## YOUR TASK
Scan the entries below, and for each line that includes the word "JavaScript", make a copy.

## Dataset excerpts
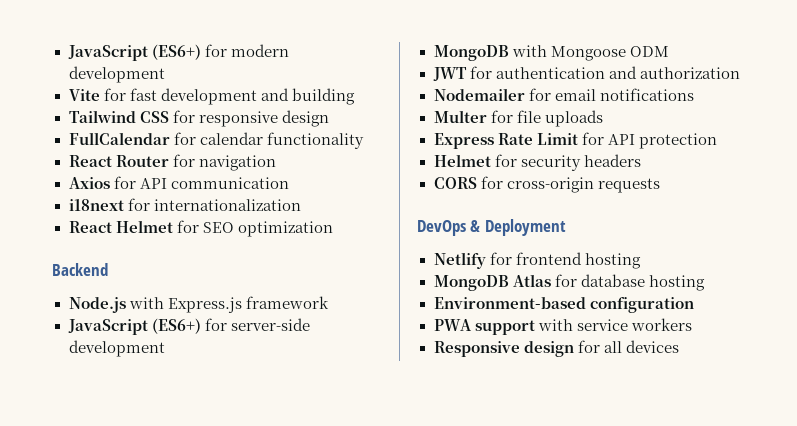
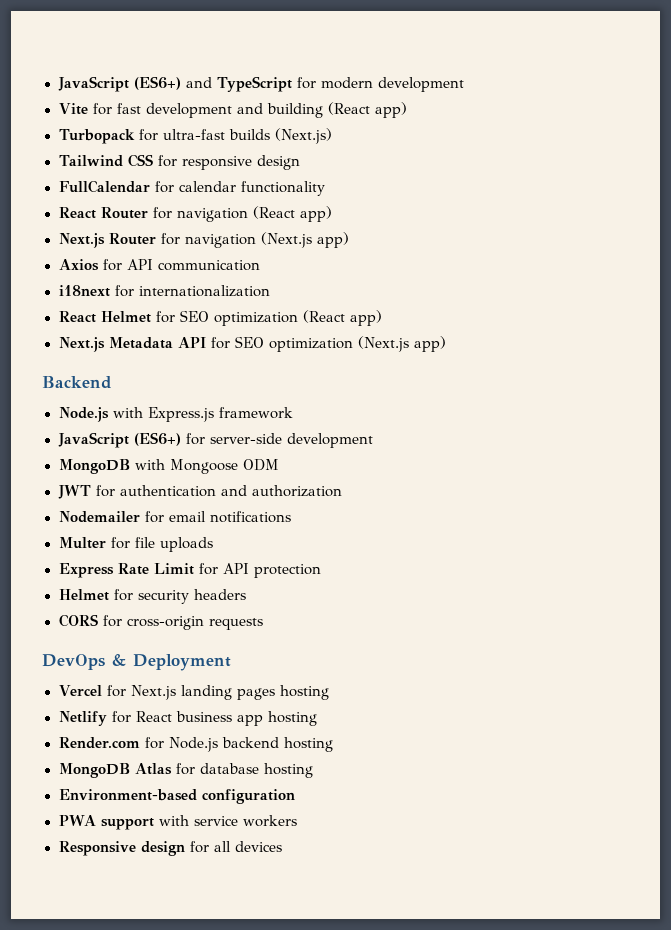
- JavaScript (ES6+) for modern development
+ JavaScript (ES6+) and TypeScript for modern development
- Vite for fast development and building
+ Vite for fast development and building (React app)
+ Turbopack for ultra-fast builds (Next.js)
- React Router for navigation
+ React Router for navigation (React app)
+ Next.js Router for navigation (Next.js app)
- React Helmet for SEO optimization
+ React Helmet for SEO optimization (React app)
+ Next.js Metadata API for SEO optimization (Next.js app)
- Netlify for frontend hosting
+ Vercel for Next.js landing pages hosting
+ Netlify for React business app hosting
+ Render.com for Node.js backend hosting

## SOLUTION TO THE EXERCISE
- JavaScript (ES6+) for modern development
+ JavaScript (ES6+) and TypeScript for modern development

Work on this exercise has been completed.